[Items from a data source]
* * *
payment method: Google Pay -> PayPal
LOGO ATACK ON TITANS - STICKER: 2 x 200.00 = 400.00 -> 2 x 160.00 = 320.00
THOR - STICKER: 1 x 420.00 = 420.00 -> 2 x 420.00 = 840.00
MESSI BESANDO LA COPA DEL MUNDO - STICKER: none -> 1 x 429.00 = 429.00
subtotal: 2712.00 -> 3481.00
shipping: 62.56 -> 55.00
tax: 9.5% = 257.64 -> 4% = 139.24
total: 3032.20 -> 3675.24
* * *
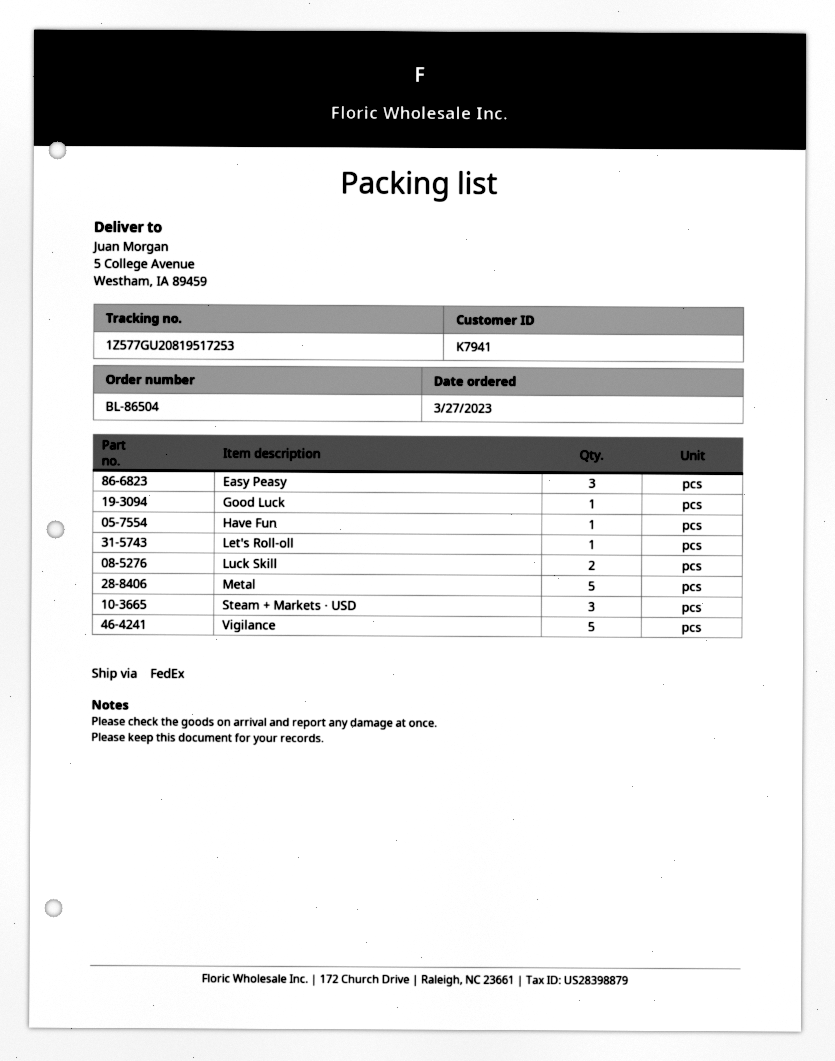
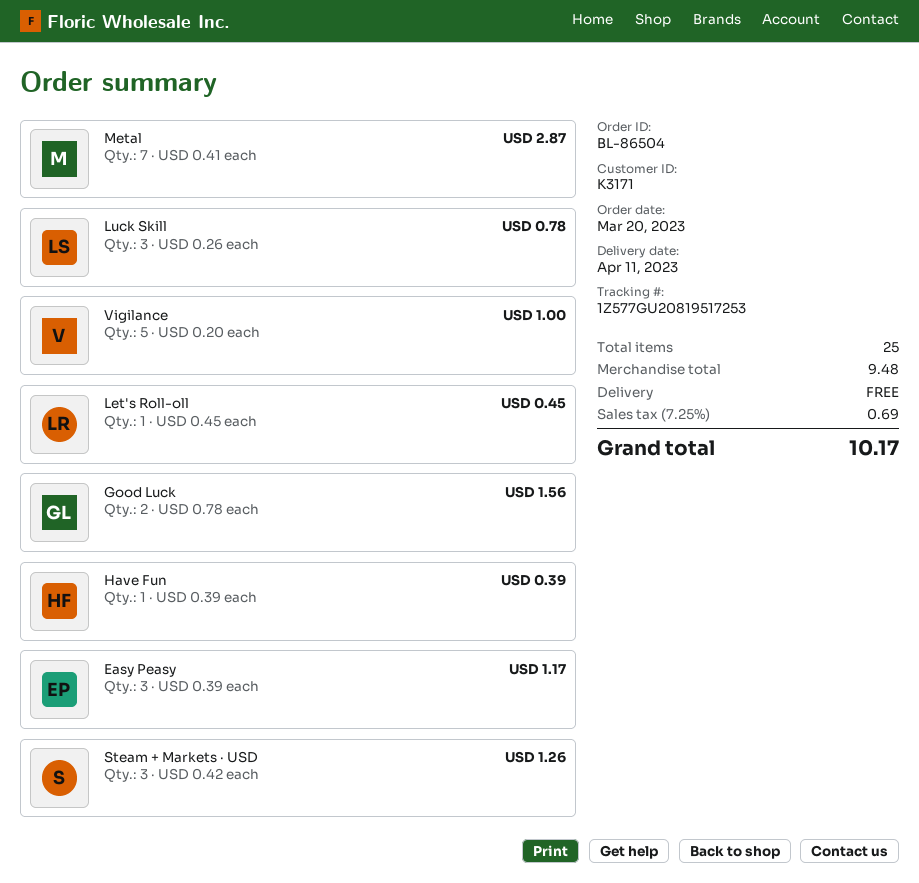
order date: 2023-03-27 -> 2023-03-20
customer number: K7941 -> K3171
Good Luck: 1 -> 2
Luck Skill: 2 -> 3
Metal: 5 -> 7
* * *
- _WHAT YOU WILL DO_
Copy the entries above exactly, but only from the line holding "payment method: Google Pay -> PayPal" through the line holding "total: 3032.20 -> 3675.24", both included.

- _RESPONSE BOX_
payment method: Google Pay -> PayPal
LOGO ATACK ON TITANS - STICKER: 2 x 200.00 = 400.00 -> 2 x 160.00 = 320.00
THOR - STICKER: 1 x 420.00 = 420.00 -> 2 x 420.00 = 840.00
MESSI BESANDO LA COPA DEL MUNDO - STICKER: none -> 1 x 429.00 = 429.00
subtotal: 2712.00 -> 3481.00
shipping: 62.56 -> 55.00
tax: 9.5% = 257.64 -> 4% = 139.24
total: 3032.20 -> 3675.24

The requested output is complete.